- WHAT IS NEEDED
Below are the records; copy every line in them that holds the string "SENSI".

----------

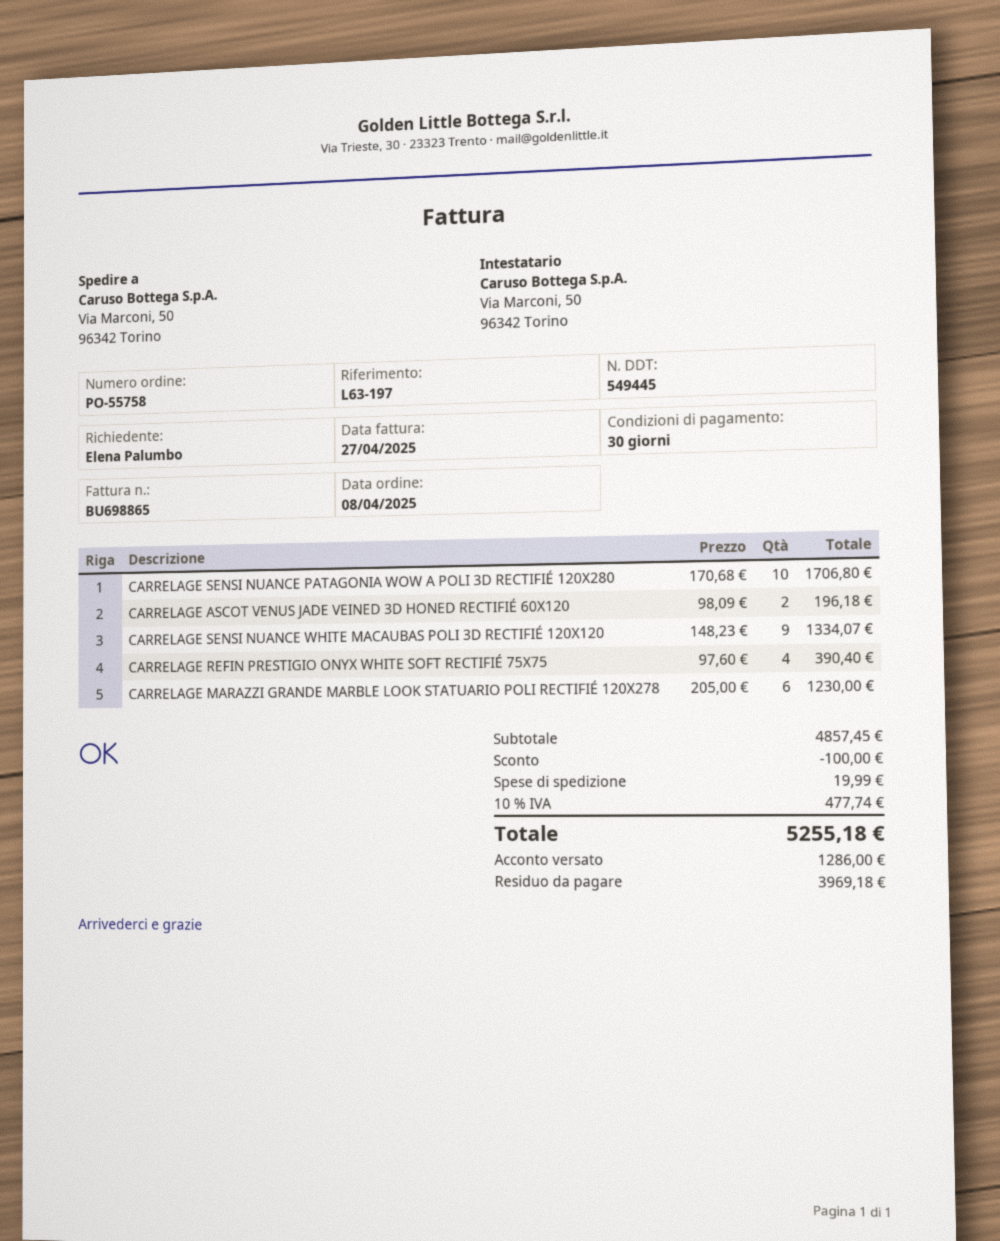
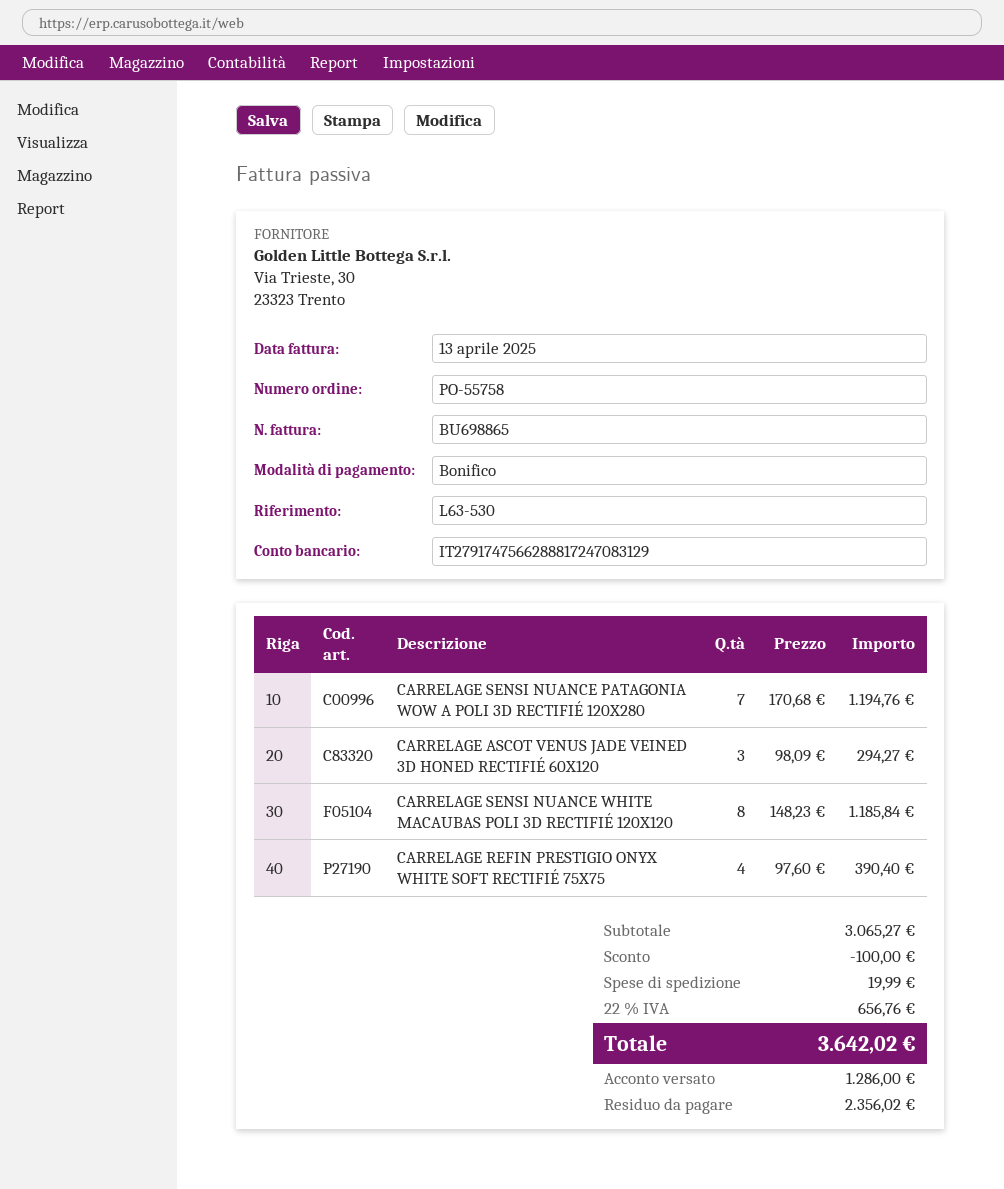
invoice date: 2025-04-27 -> 2025-04-13
reference: L63-197 -> L63-530
CARRELAGE SENSI NUANCE PATAGONIA WOW A POLI 3D RECTIFIÉ 120X280: 10 x 170.68 = 1706.80 -> 7 x 170.68 = 1194.76
CARRELAGE ASCOT VENUS JADE VEINED 3D HONED RECTIFIÉ 60X120: 2 x 98.09 = 196.18 -> 3 x 98.09 = 294.27
CARRELAGE SENSI NUANCE WHITE MACAUBAS POLI 3D RECTIFIÉ 120X120: 9 x 148.23 = 1334.07 -> 8 x 148.23 = 1185.84
CARRELAGE MARAZZI GRANDE MARBLE LOOK STATUARIO POLI RECTIFIÉ 120X278: 6 x 205.00 = 1230.00 -> none
subtotal: 4857.45 -> 3065.27
tax: 10% = 477.74 -> 22% = 656.76
total: 5255.18 -> 3642.02
balance: 3969.18 -> 2356.02

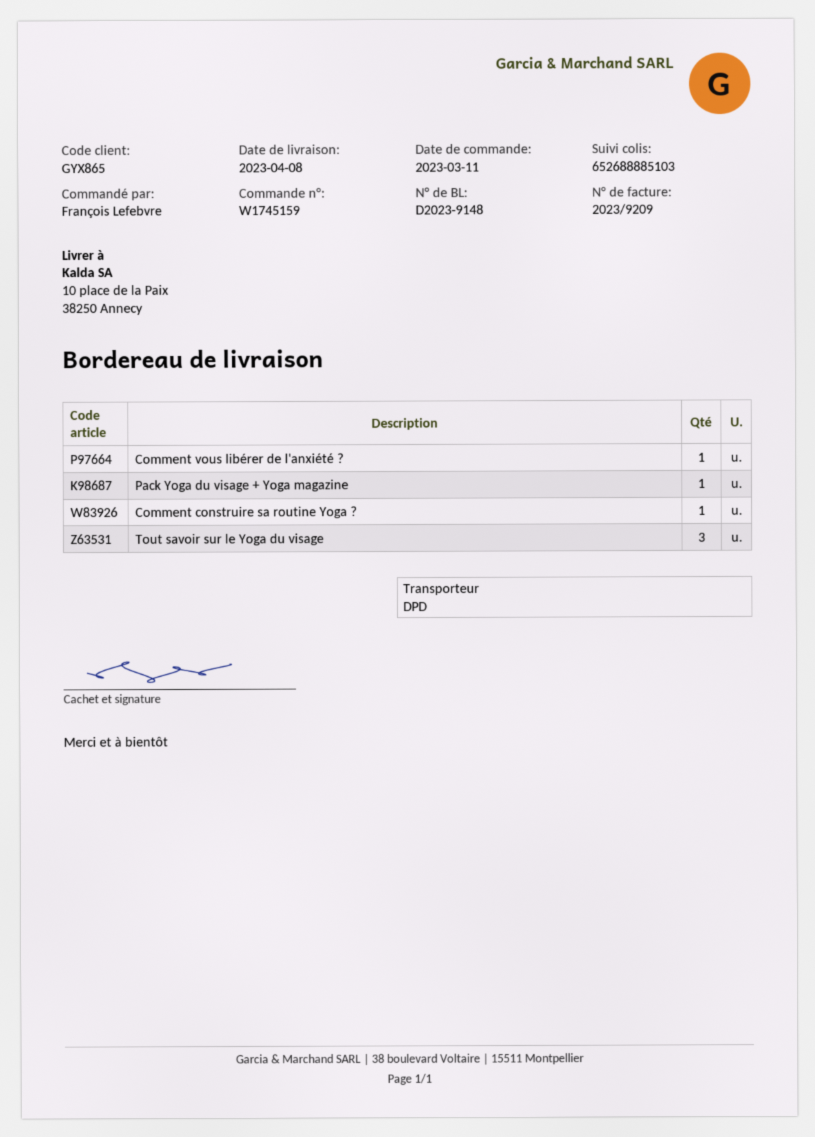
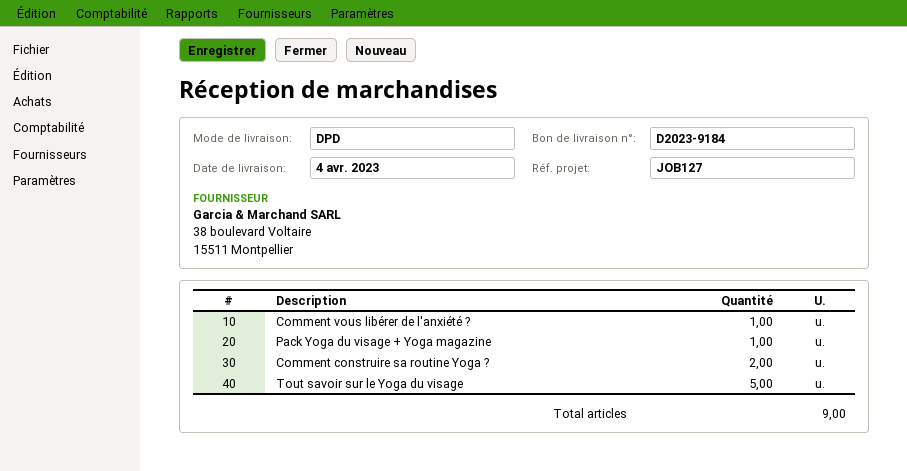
delivery note number: D2023-9148 -> D2023-9184
delivery date: 2023-04-08 -> 2023-04-04
Comment construire sa routine Yoga ?: 1 -> 2
Tout savoir sur le Yoga du visage: 3 -> 5

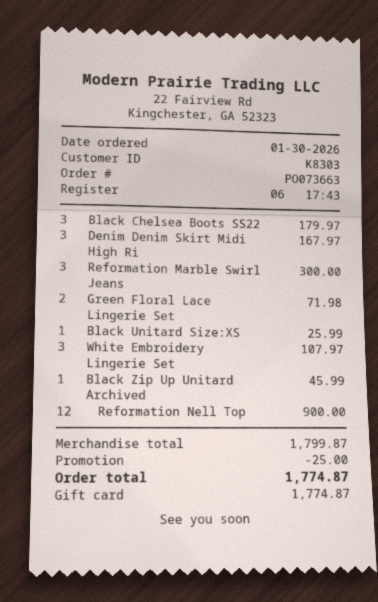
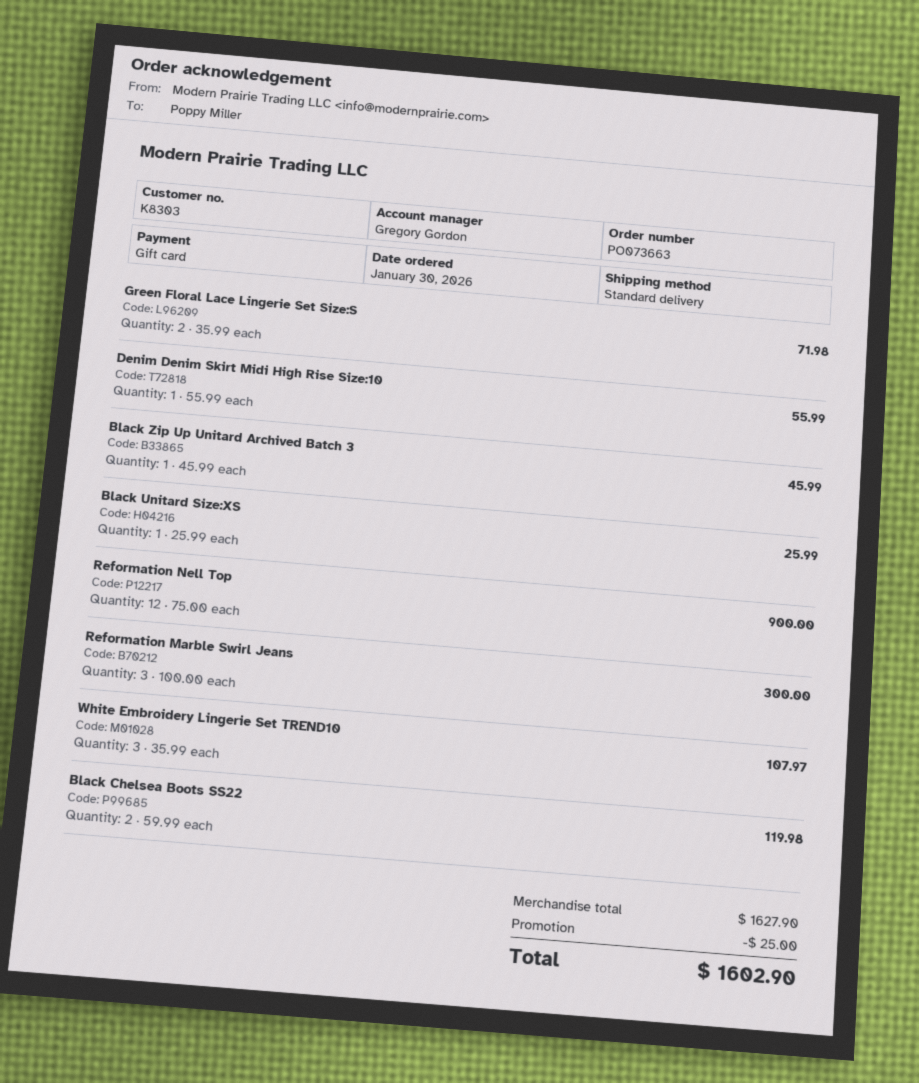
Black Chelsea Boots SS22: 3 for 179.97 -> 2 for 119.98
Denim Denim Skirt Midi High Ri: 3 for 167.97 -> 1 for 55.99
subtotal: 1799.87 -> 1627.90
total: 1774.87 -> 1602.90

----------

- ANSWER FOR THE TASK
CARRELAGE SENSI NUANCE PATAGONIA WOW A POLI 3D RECTIFIÉ 120X280: 10 x 170.68 = 1706.80 -> 7 x 170.68 = 1194.76
CARRELAGE SENSI NUANCE WHITE MACAUBAS POLI 3D RECTIFIÉ 120X120: 9 x 148.23 = 1334.07 -> 8 x 148.23 = 1185.84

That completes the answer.